On Fri, Aug 30, 2013 at 10:08:07AM +0100, Will Deacon wrote:
> On Fri, Aug 23, 2013 at 12:48:05PM +0100, Catalin Marinas wrote:
> > On Fri, Aug 23, 2013 at 12:32:26PM +0100, Ezequiel Garcia wrote:
> > > On Fri, Aug 23, 2013 at 08:07:50AM -0300, Ezequiel Garcia wrote:
> > > > On Fri, Aug 23, 2013 at 01:38:02PM +0300, Baruch Siach wrote:
> > > > > On Fri, Aug 23, 2013 at 07:24:03AM -0300, Ezequiel Garcia wrote:
> > > > > > Some SoC have MMIO regions that are shared across orthogonal
> > > > > > subsystems. This commit implements a possible solution for the
> > > > > > thread-safe access of such regions through a spinlock-protected API.
> > > > > > 
> > > > > > Concurrent access is protected with a single spinlock for the
> > > > > > entire MMIO address space.

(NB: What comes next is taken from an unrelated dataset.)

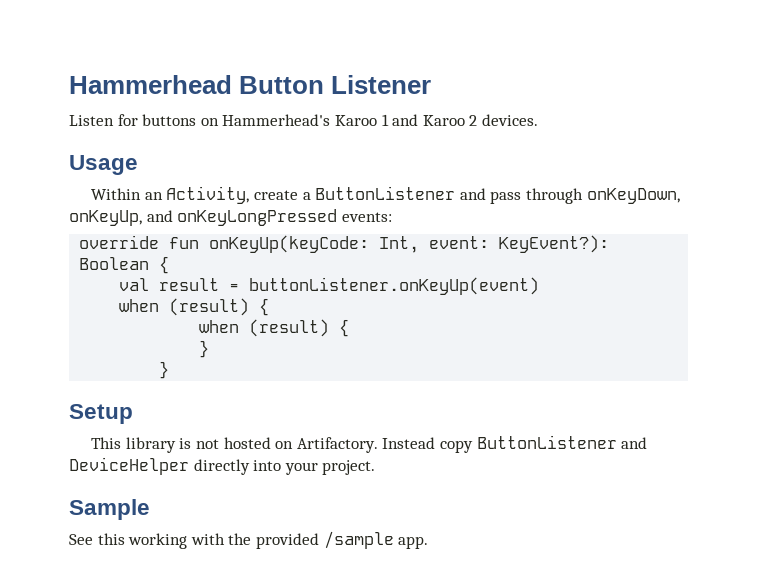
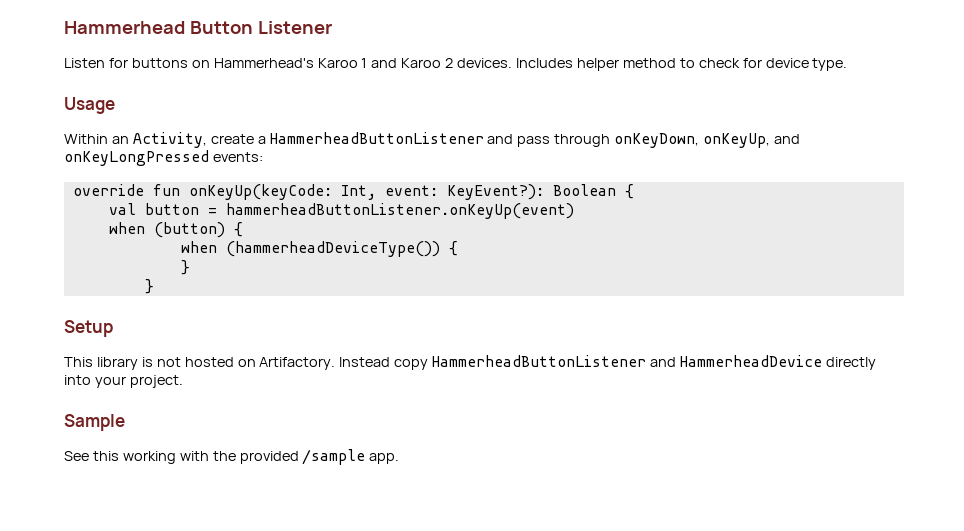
(538, 120) none -> [516,58,848,71] Includes helper method to check for device type.
[315,186,456,200] ButtonListener -> [269,132,484,144] HammerheadButtonListener
[159,277,540,295] [119,298,250,316] result = buttonListener.onKeyUp(event) // when (result) -> [144,203,574,219] [108,222,225,238] button = hammerheadButtonListener.onKeyUp(event) // when (button)
[249,319,330,337] (result) -> [225,241,440,257] (hammerheadDeviceType())
[476,435,648,449] [69,457,189,475] ButtonListener and DeviceHelper -> [432,355,823,367] HammerheadButtonListener and HammerheadDevice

While this protects shared-registers,
> > > > > > it also serializes access to unrelated/unshared registers.
> > > > > > 
> > > > > > We add relaxed and non-relaxed variants, by using writel_relaxed and writel,
> > > > > > respectively. The rationale for this is that some users may not require
> > > > > > register write completion but only thread-safe access to a register.
> > > > > > 
> > > > > > Signed-off-by: Ezequiel Garcia <ezequiel.garcia at free-electrons.com>
> > > > > 
> > > > > Is there a reason why this should be limited to ARM? I haven't found anything 
> > > > > ARM specific in the code.
> > > > 
> > > > I guess not.
> > > 
> > > ... or maybe yes. I'm not seeing {readl,writel}_relaxed as guaranteed
> > > to exist in every architecture. So, indeed, this seems to be ARM-dependent.
> > 
> > There was a discussion couple of years ago to make these part of the IO
> > specification since many architectures define them:
> > 
> > http://thread.gmane.org/gmane.linux.ports.arm.kernel/117626
> > 
> > (and some older threads on linux-arch which I haven't searched)
> > 
> > We could have some default implementation pointing to readl/writel while
> > letting the arch code to define more optimised variants.
> 
> The main thing I dislike about that is the back-to-back dsbs that you will
> get from the read-(modify)-write. It really makes the non-optimised version
> needlessly expensive.

Yes, it's pretty bad. But we don't have relaxed (write) accessors on
other architectures and I'm not sure about their semantics either. I
guess here it's a data dependency so you cannot write the value before
reading it, especially since sane architectures should speculate reads
or writes to device memory.

What about making it always use *_relaxed() accessors if the
architecture provides them? No need for atomic_io_modify_relaxed().